- **Exercise objective**
Dropping every picture, set down exactly the lines in the entries below, starting with the line with "background: #86efac ->" and going on through the line with "html: none ->".

- **Source data**
######

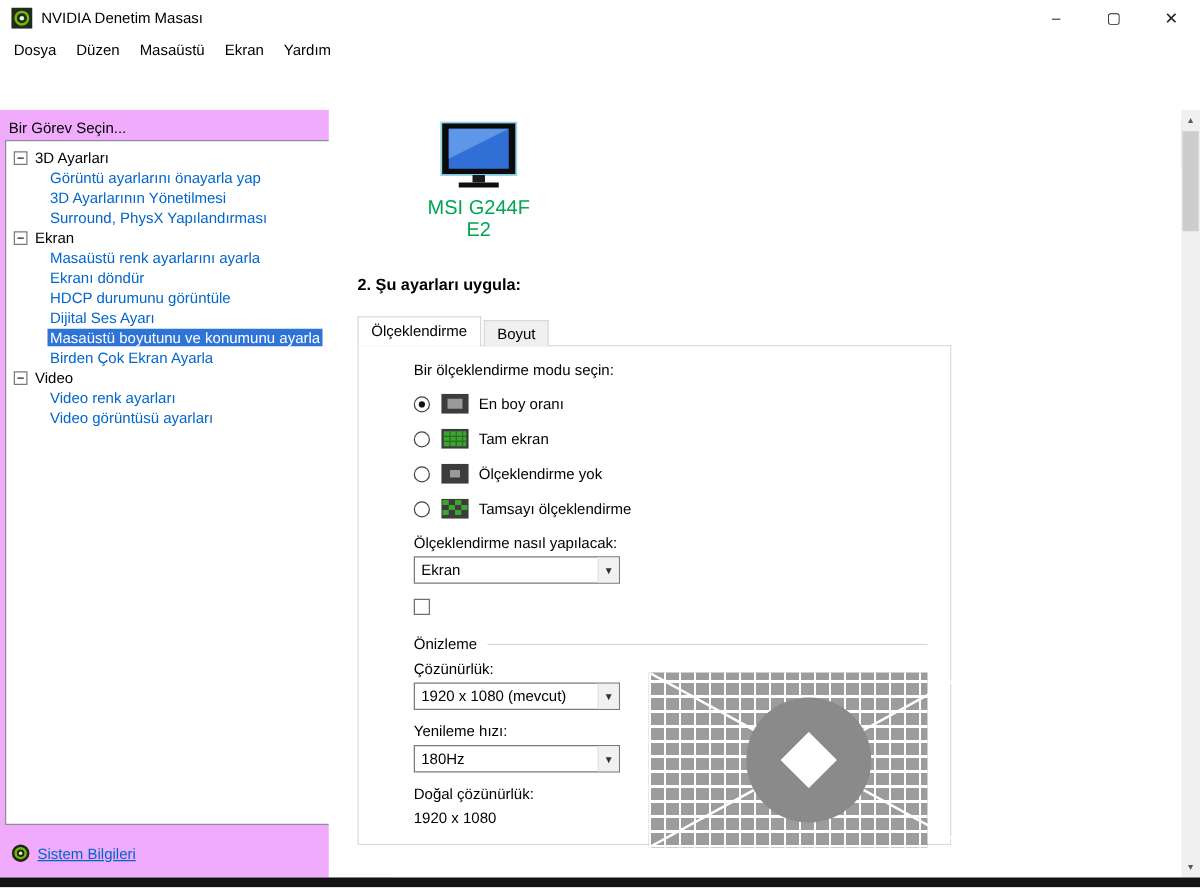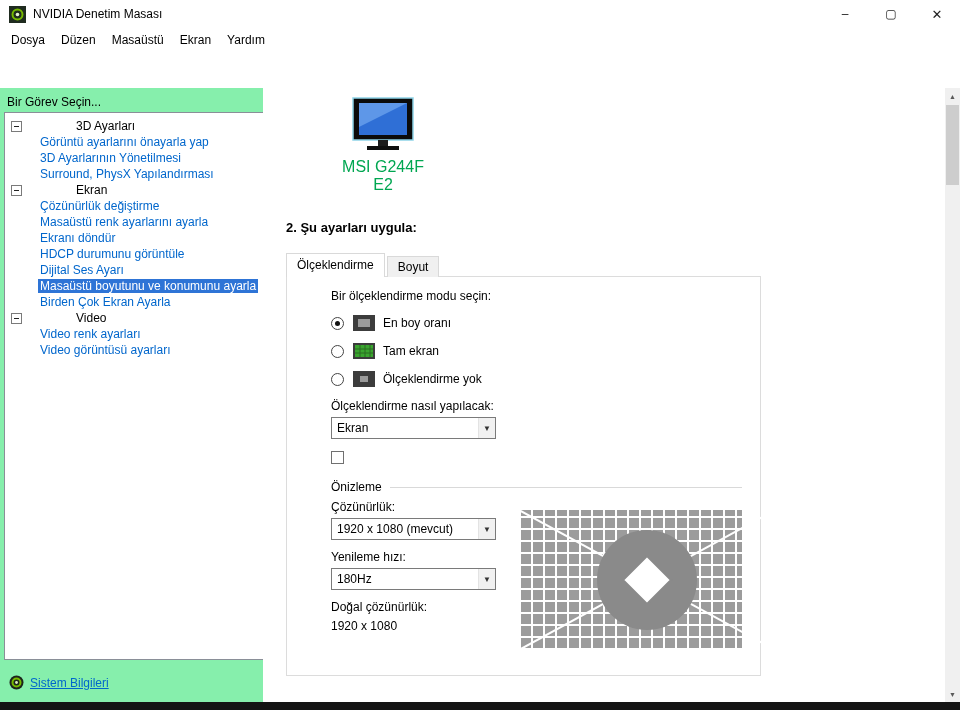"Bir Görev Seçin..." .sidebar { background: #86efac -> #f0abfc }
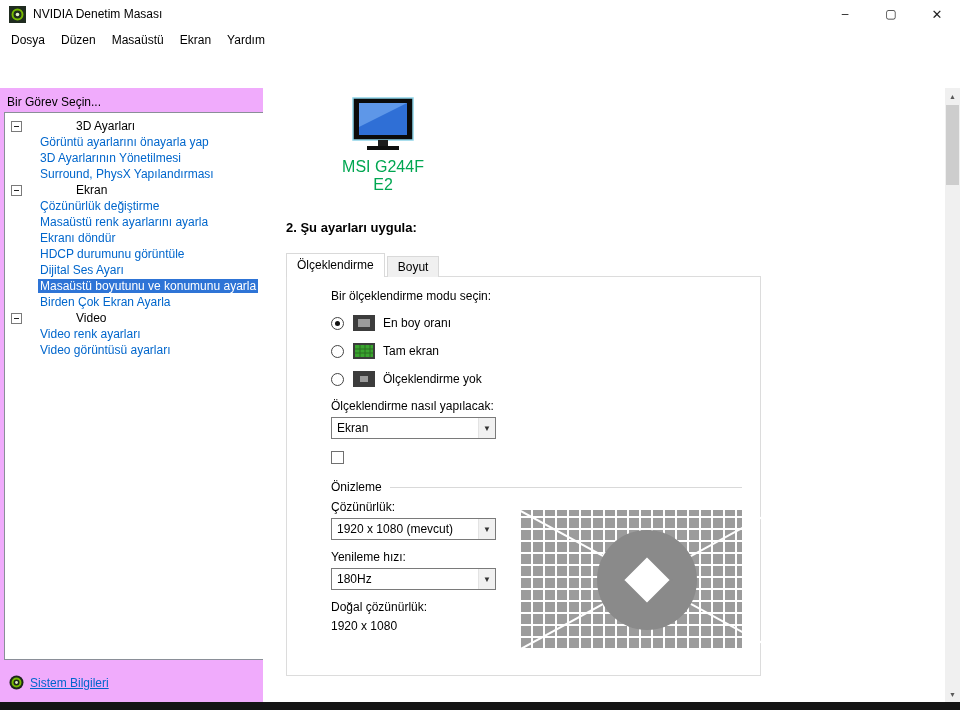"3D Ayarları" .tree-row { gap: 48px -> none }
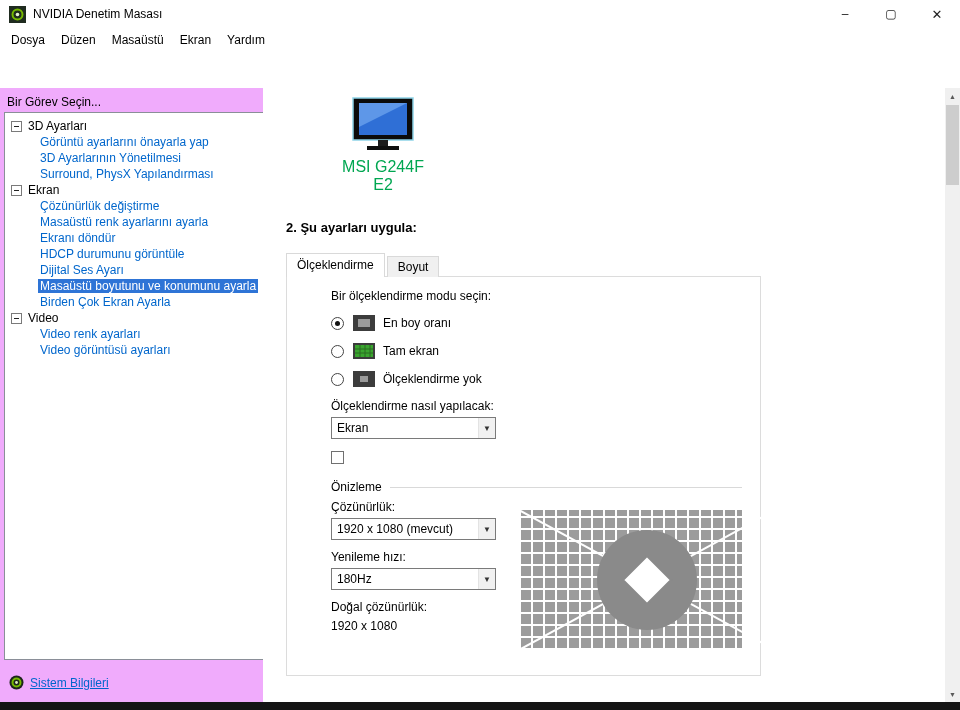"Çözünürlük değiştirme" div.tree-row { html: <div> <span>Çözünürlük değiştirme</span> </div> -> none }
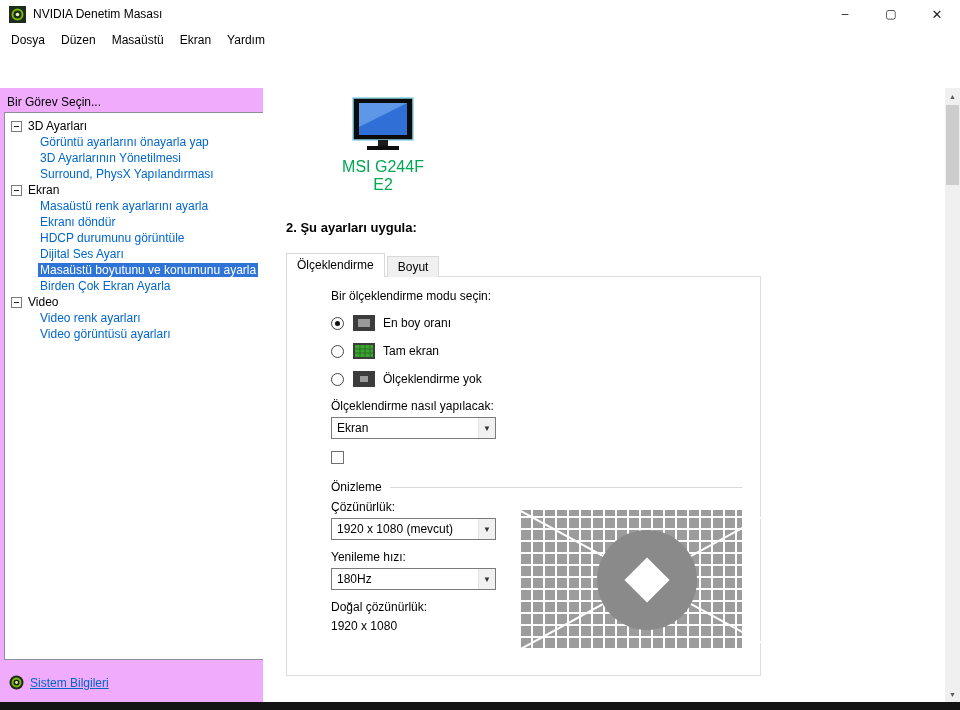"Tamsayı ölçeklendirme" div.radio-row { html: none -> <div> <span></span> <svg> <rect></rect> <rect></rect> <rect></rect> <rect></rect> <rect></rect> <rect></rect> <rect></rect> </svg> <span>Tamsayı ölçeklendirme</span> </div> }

######

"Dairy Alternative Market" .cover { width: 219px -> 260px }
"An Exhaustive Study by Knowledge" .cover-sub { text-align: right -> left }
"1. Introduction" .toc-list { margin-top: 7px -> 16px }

######

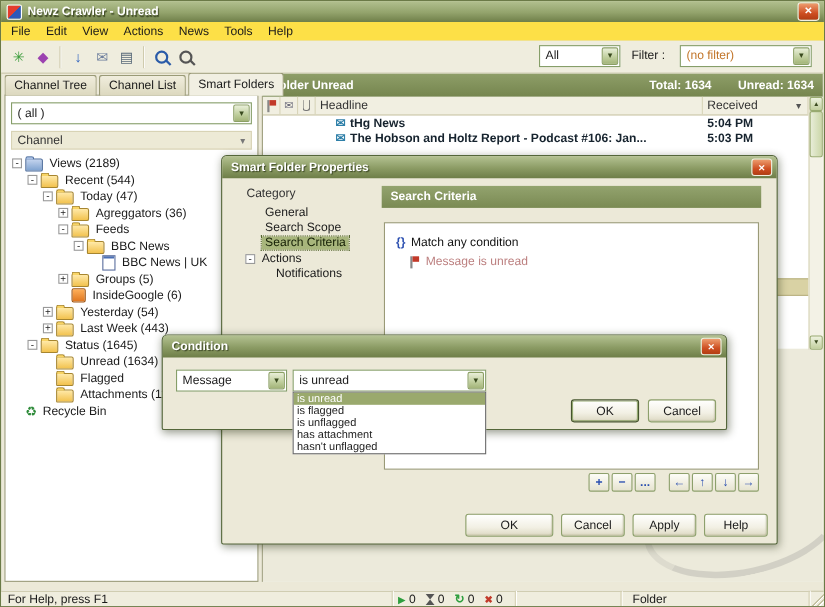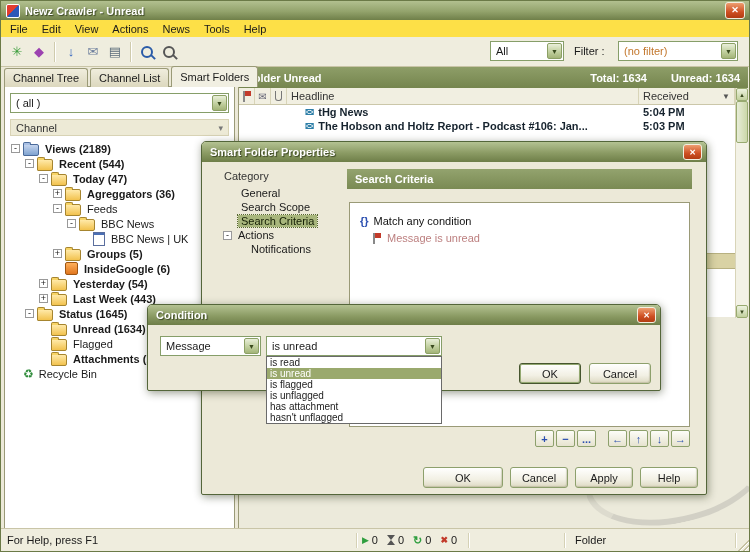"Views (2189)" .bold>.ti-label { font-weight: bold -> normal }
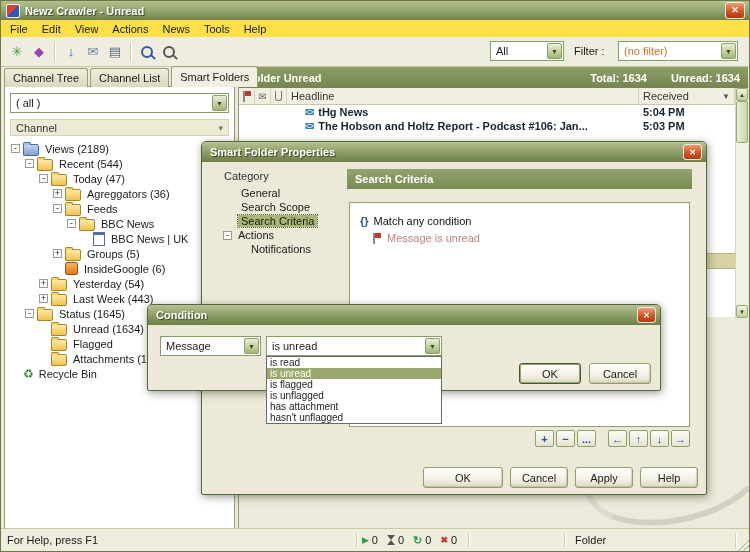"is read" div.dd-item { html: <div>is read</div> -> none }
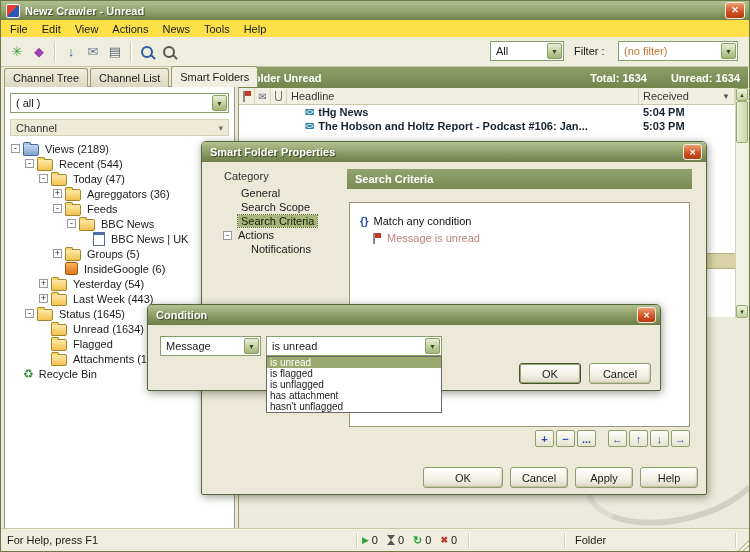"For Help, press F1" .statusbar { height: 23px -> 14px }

######

- **Result below**
"Bir Görev Seçin..." .sidebar { background: #86efac -> #f0abfc }
"3D Ayarları" .tree-row { gap: 48px -> none }
"Çözünürlük değiştirme" div.tree-row { html: <div> <span>Çözünürlük değiştirme</span> </div> -> none }
"Tamsayı ölçeklendirme" div.radio-row { html: none -> <div> <span></span> <svg> <rect></rect> <rect></rect> <rect></rect> <rect></rect> <rect></rect> <rect></rect> <rect></rect> </svg> <span>Tamsayı ölçeklendirme</span> </div> }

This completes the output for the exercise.